**Exercise directions:** Only the lines from the one that contains "padding-left: 47px ->" through the last line of the data below should be duplicated, exactly and without pictures.

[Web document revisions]
○ ○ ○ ○
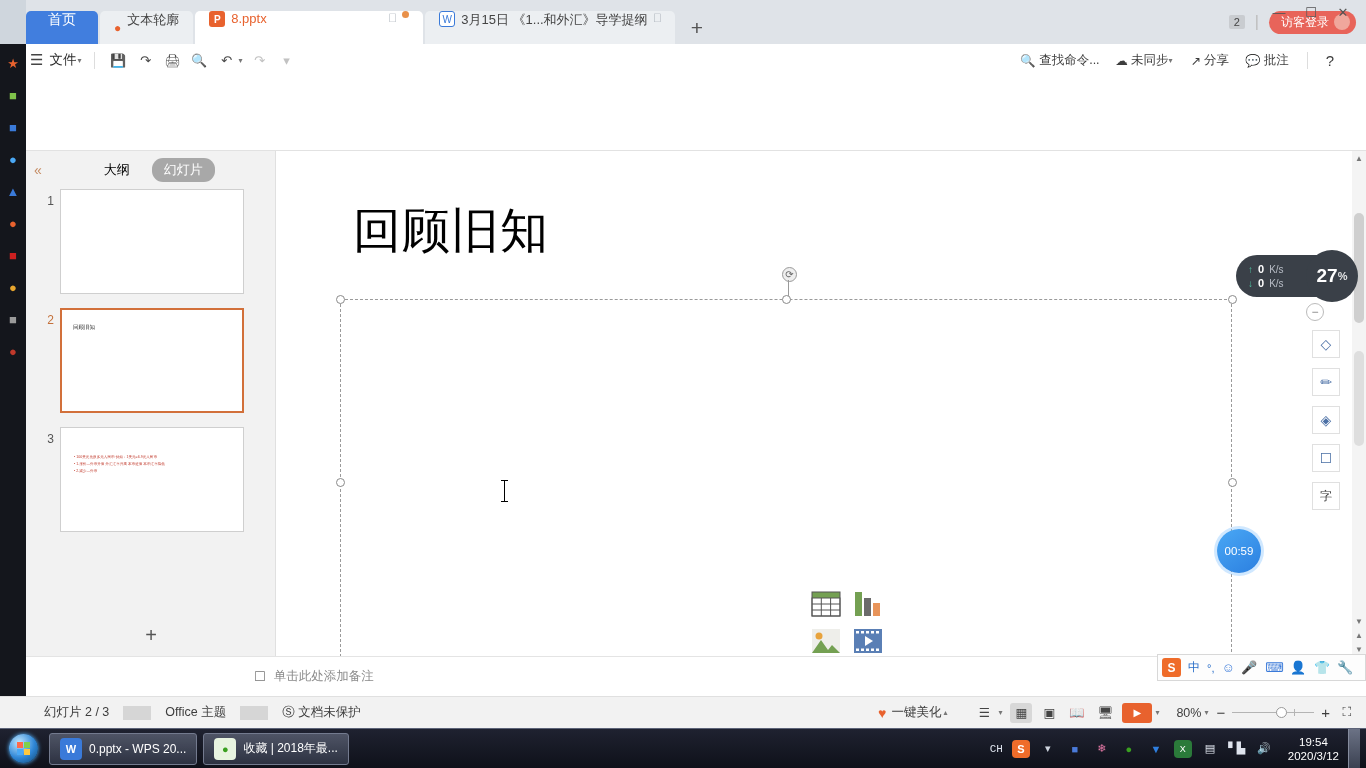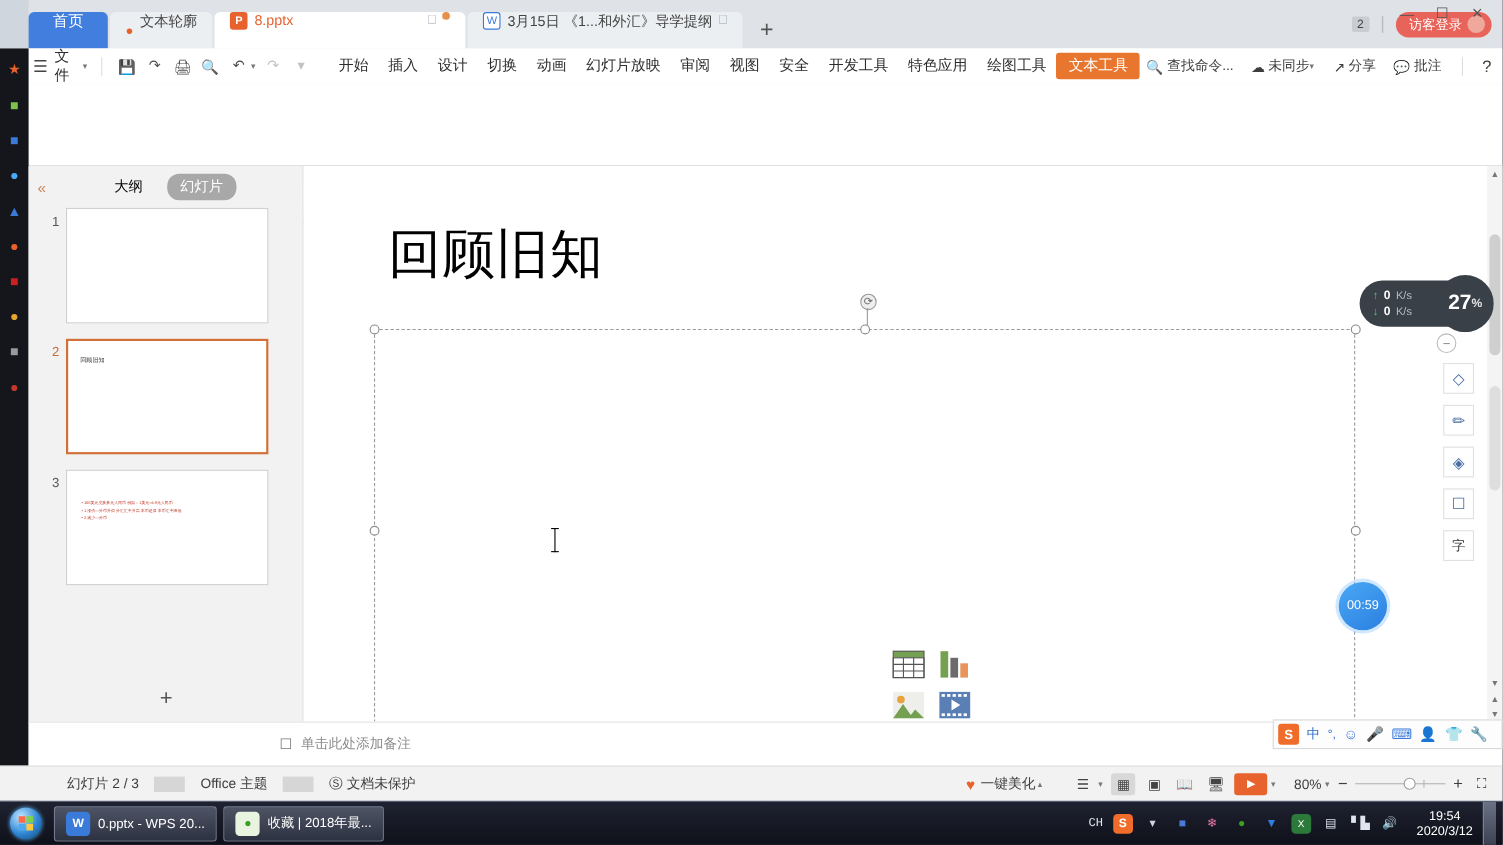"开始" div.menus { html: <div> <span>开始</span> <span>插入</span> <span>设计</span> <span>切换</span> <span>动画</span> <span>幻灯片放映</span> <span>审阅</span> <span>视图</span> <span>安全</span> <span>开发工具</span> <span>特色应用</span> <span>绘图工具</span> <span>文本工具</span> </div> -> none }
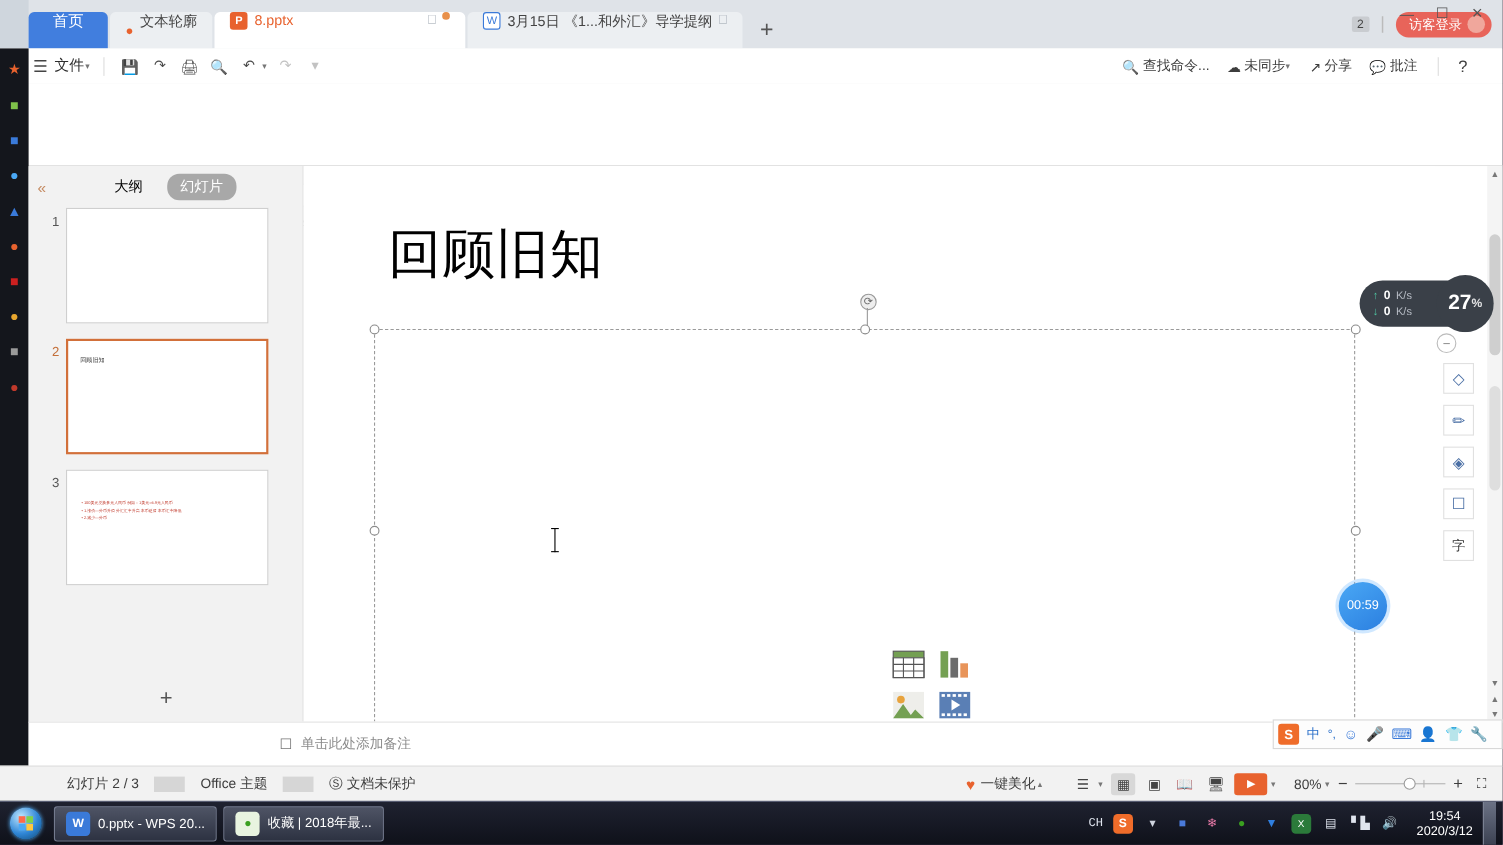"幻灯片 2 / 3" .st-left { padding-left: 47px -> 30px }
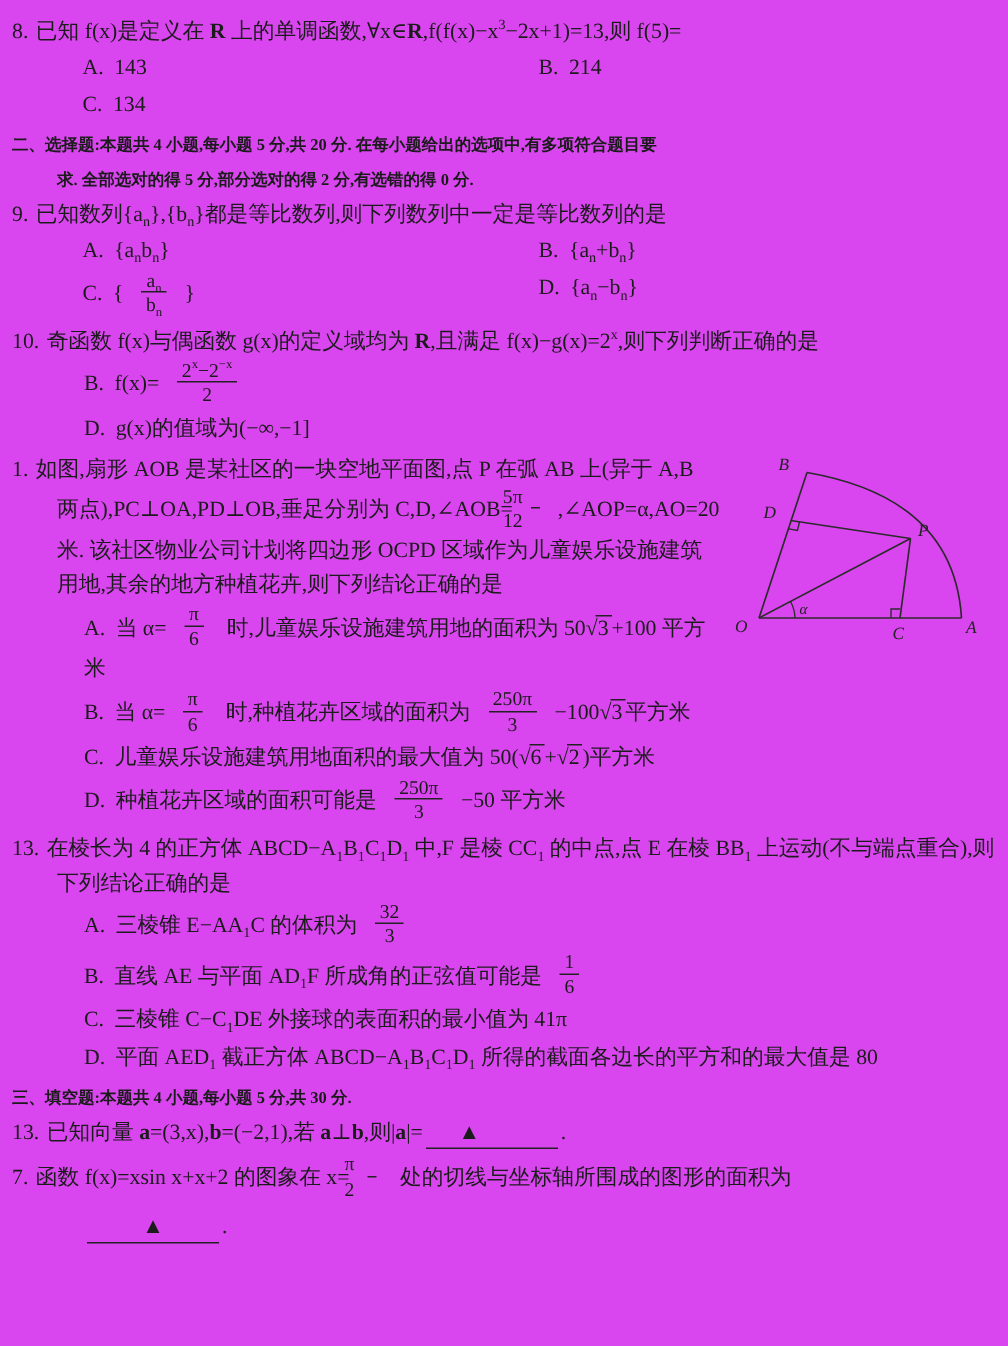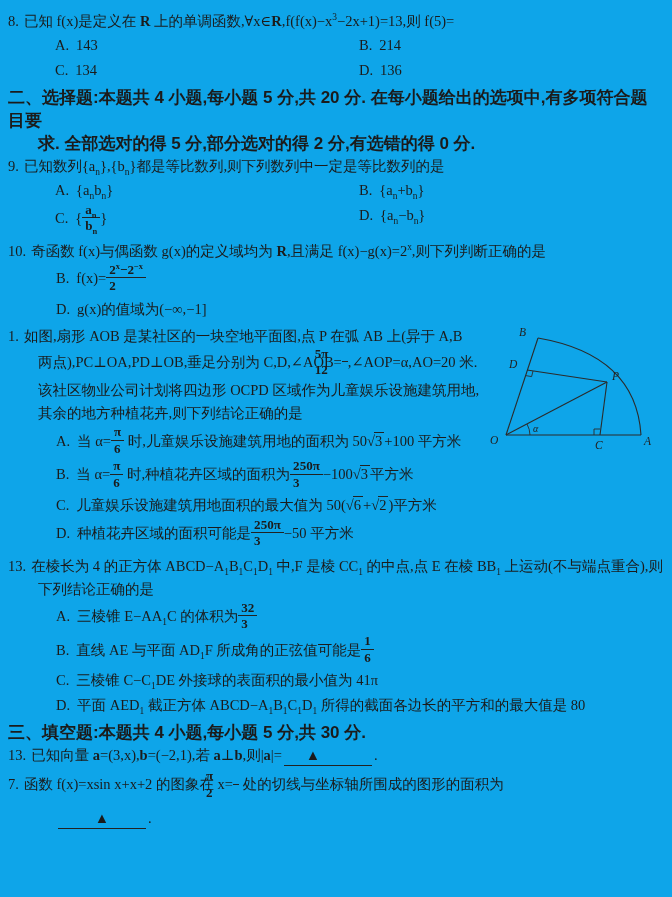"8. 已知 f(x)是定义在 R" .sheet { background: #0ea5e9 -> #d946ef }
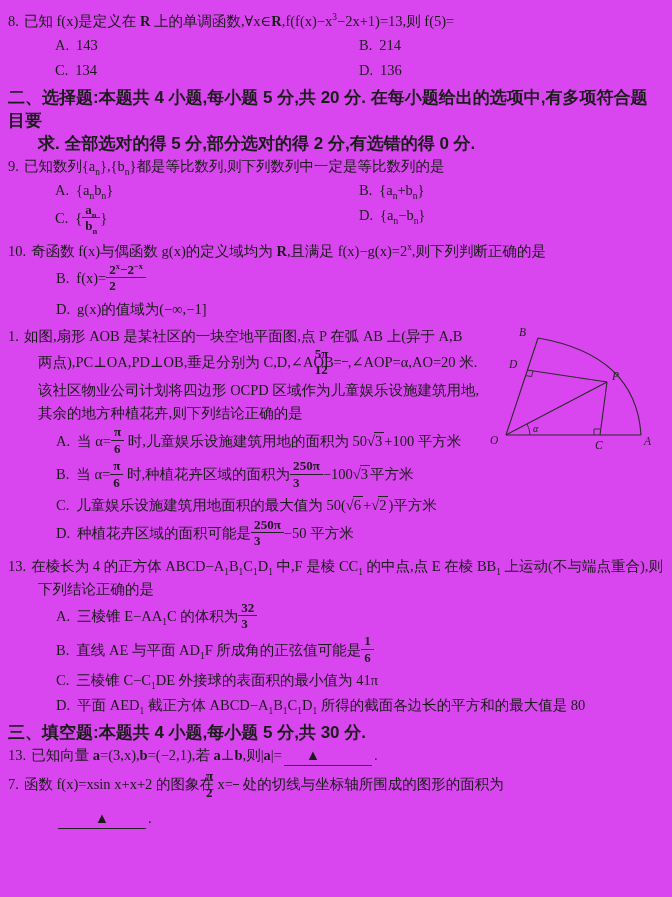"D. 136" div.opt { html: <div><span>D.</span><span>136</span></div> -> none }
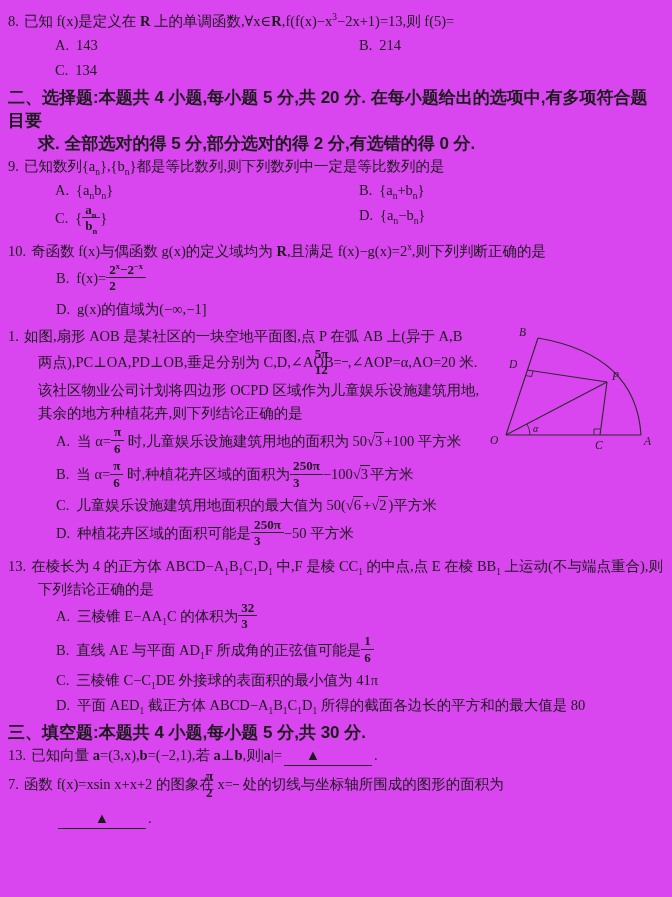"二、选择题:本题共 4 小题,每小题 5 分,共" .section { font-family: Liberation Sans, sans-serif -> Liberation Serif, serif; font-size: 17px -> 11px }
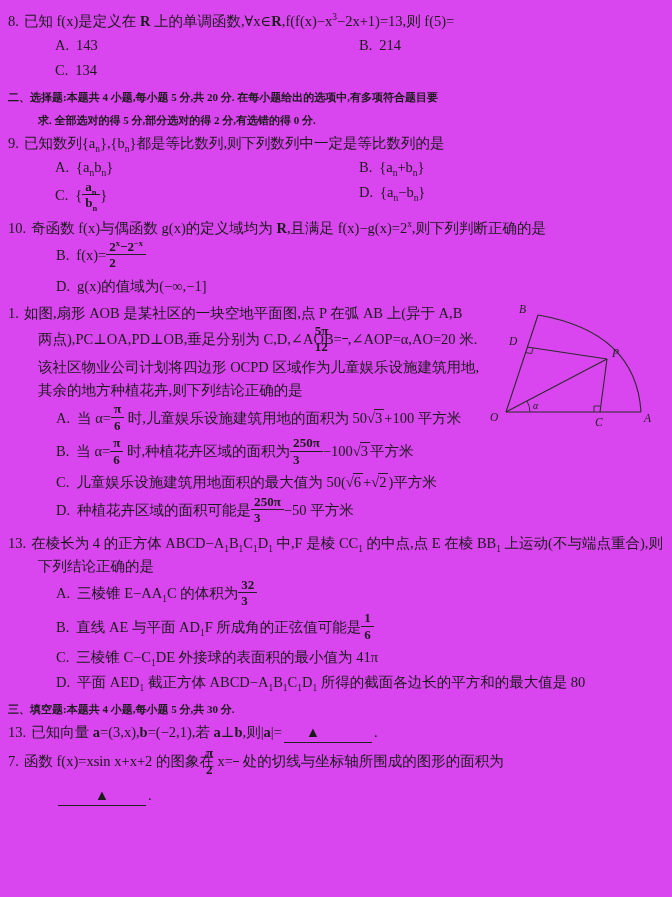"an" .frac { font-weight: bold -> none; margin: 0 0 -> 0 12px; text-align: none -> center }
○ ○ ○ ○
**Reply:**
"幻灯片 2 / 3" .st-left { padding-left: 47px -> 30px }
"8. 已知 f(x)是定义在 R" .sheet { background: #0ea5e9 -> #d946ef }
"D. 136" div.opt { html: <div><span>D.</span><span>136</span></div> -> none }
"二、选择题:本题共 4 小题,每小题 5 分,共" .section { font-family: Liberation Sans, sans-serif -> Liberation Serif, serif; font-size: 17px -> 11px }
"an" .frac { font-weight: bold -> none; margin: 0 0 -> 0 12px; text-align: none -> center }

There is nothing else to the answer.